A VERY special wedding dress attracted much interest when it was put on display to mark the Queen’s diamond jubilee at Bowhill House.
It was worn by Jane, who died last year aged 81 as Dowager Duchess of Buccleuch, when she married Walter Francis John Montague Douglas Scott, at that time the Earl of Dalkeith and heir to the title of the Duke of Buccleuch, at St Giles’ Cathedral in Edinburgh on January 10, 1953.
The event was, without doubt, the society wedding of that year. The former fashion model Jane McNeill, born in Shanghai the daughter of a Colonsay lawyer, assumed the title of Countess of Dalkeith. But the nuptials had special significance because guests at the wedding included Queen Elizabeth, whose succession the previous year the nation has been celebrating this week, the Duke of Edinburgh and most of the royal family.
It was a glamorous match-up. Jane McNeill, a great beauty in her day, had become one of the leading fashion models of the postwar years, modelling principally for Norman Hartnell – the Queen’s favourite fashion house – while there had been speculation in the press at the time that the earl might marry Princess Margaret.
Although giving up the catwalk, the countess remained for many years an icon for haute couture and as Duchess of Buccleuch, after her husband became duke in 1973, she developed a particular interest in needlework, serving on the council of the Royal School of Needlework.
Needless to say, the earl and his bride were high-profile guests at the Queen’s coronation in Westminster Abbey in June 1953.

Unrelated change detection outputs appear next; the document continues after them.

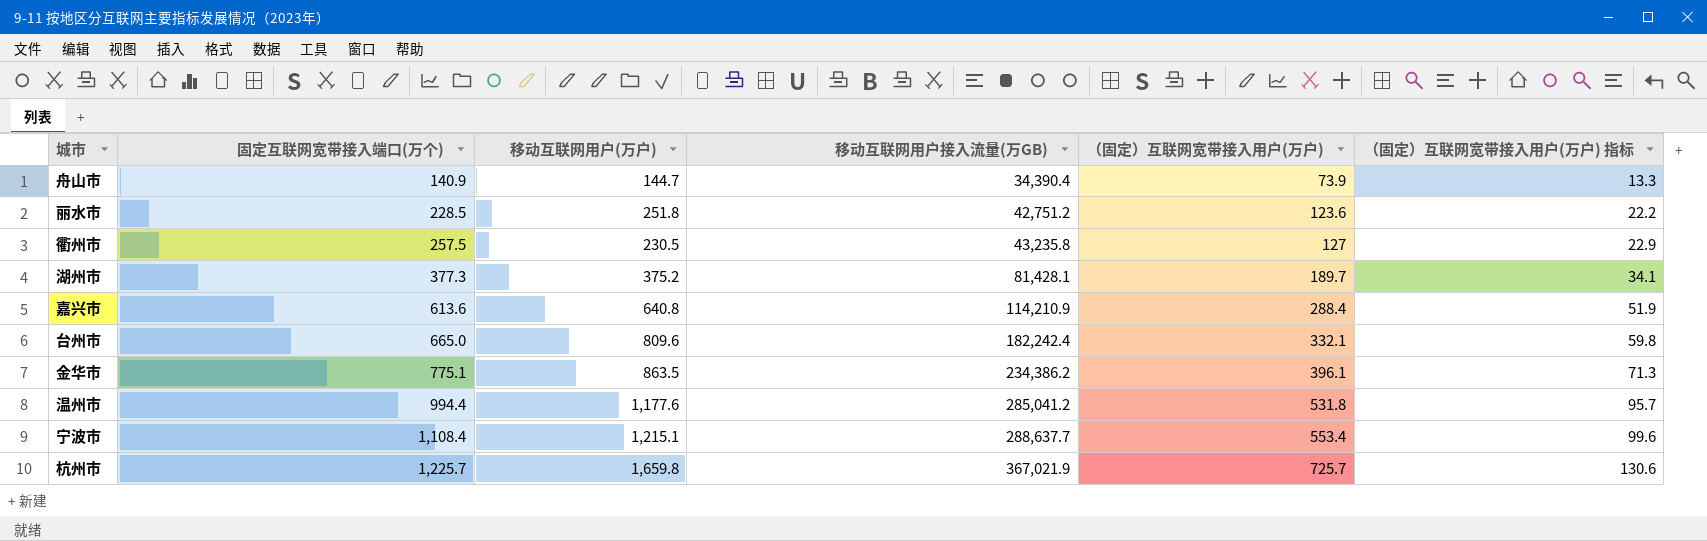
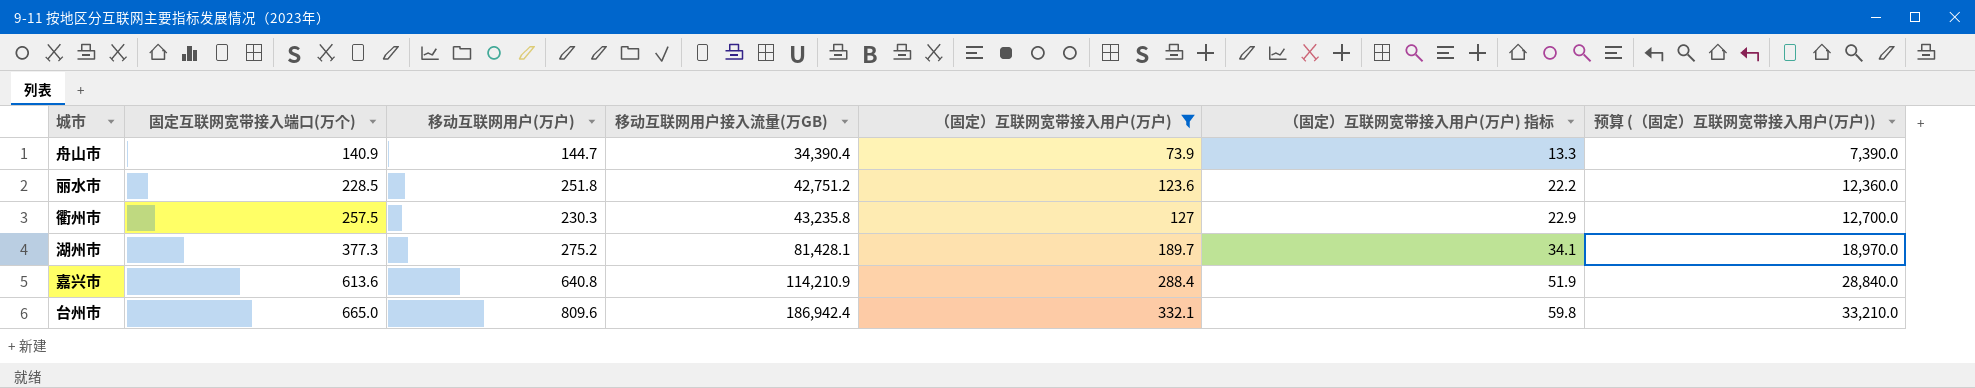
filter: none -> （固定）互联网宽带接入用户(万户) <= 332.1
column 预算 (（固定）互联网宽带接入用户(万户)) | formula: none -> [（固定）互联网宽带接入用户(万户)] * 100
衢州市 | 移动互联网用户(万户): 230.5 -> 230.3
湖州市 | 移动互联网用户(万户): 375.2 -> 275.2
台州市 | 移动互联网用户接入流量(万GB): 182,242.4 -> 186,942.4

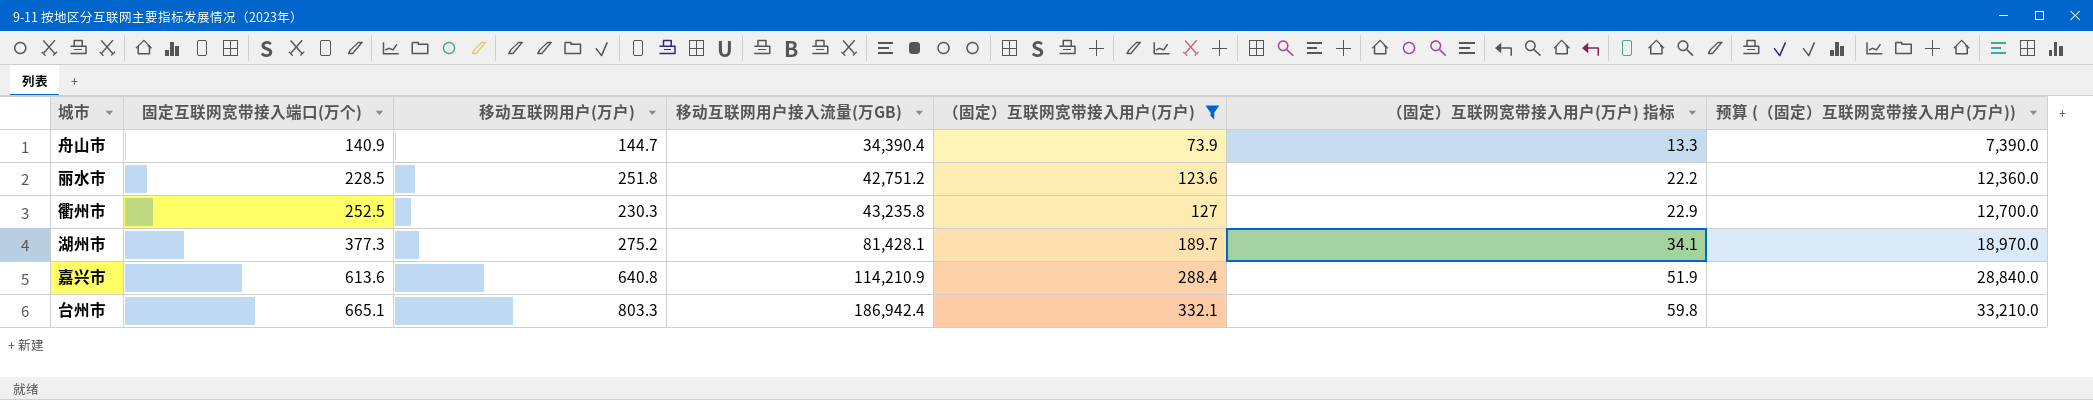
衢州市 | 固定互联网宽带接入端口(万个): 257.5 -> 252.5
台州市 | 固定互联网宽带接入端口(万个): 665.0 -> 665.1
台州市 | 移动互联网用户(万户): 809.6 -> 803.3

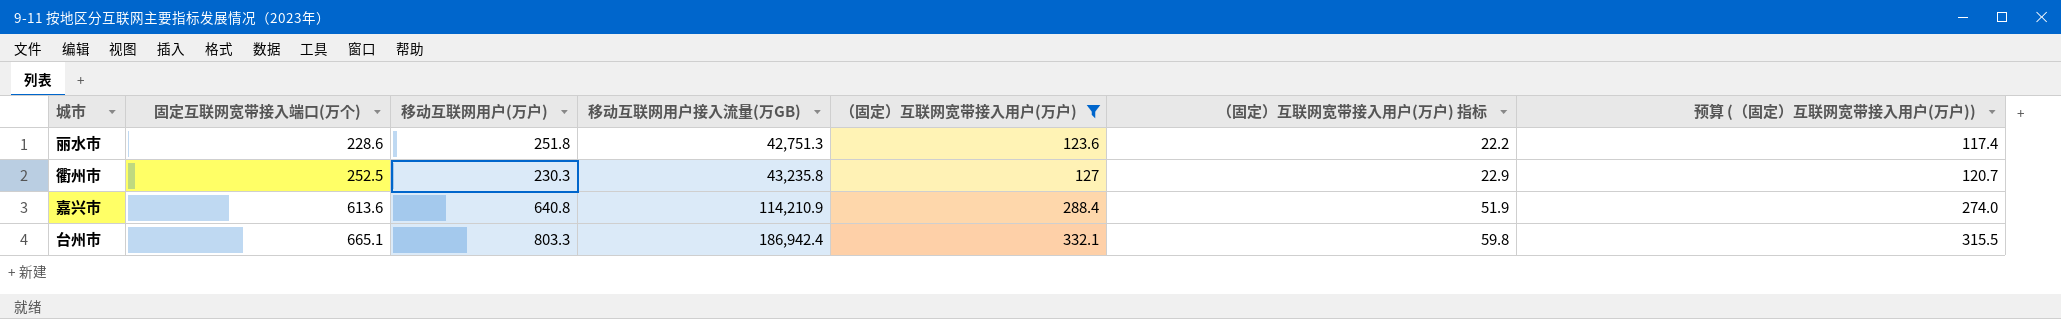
column 预算 (（固定）互联网宽带接入用户(万户)) | formula: [（固定）互联网宽带接入用户(万户)] * 100 -> [（固定）互联网宽带接入用户(万户)] * 0.95
row 舟山市: 140.9 | 144.7 | 34,390.4 | 73.9 | 13.3 | 7,390.0 -> none
row 湖州市: 377.3 | 275.2 | 81,428.1 | 189.7 | 34.1 | 18,970.0 -> none
丽水市 | 固定互联网宽带接入端口(万个): 228.5 -> 228.6
丽水市 | 移动互联网用户接入流量(万GB): 42,751.2 -> 42,751.3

The wedding dress took pride of place at Bowhill, the home of the dowager duchess after she was widowed in 2007, which opened for tours as part of a weekend of special jubilee events. The tours also offered entry to parts of the ancestral home not normally accessible to the public, including the costume room. Elsewhere on the estate, there were family treasure hunts, crown-making workshops, pony trekking and giant board games in the courtyard.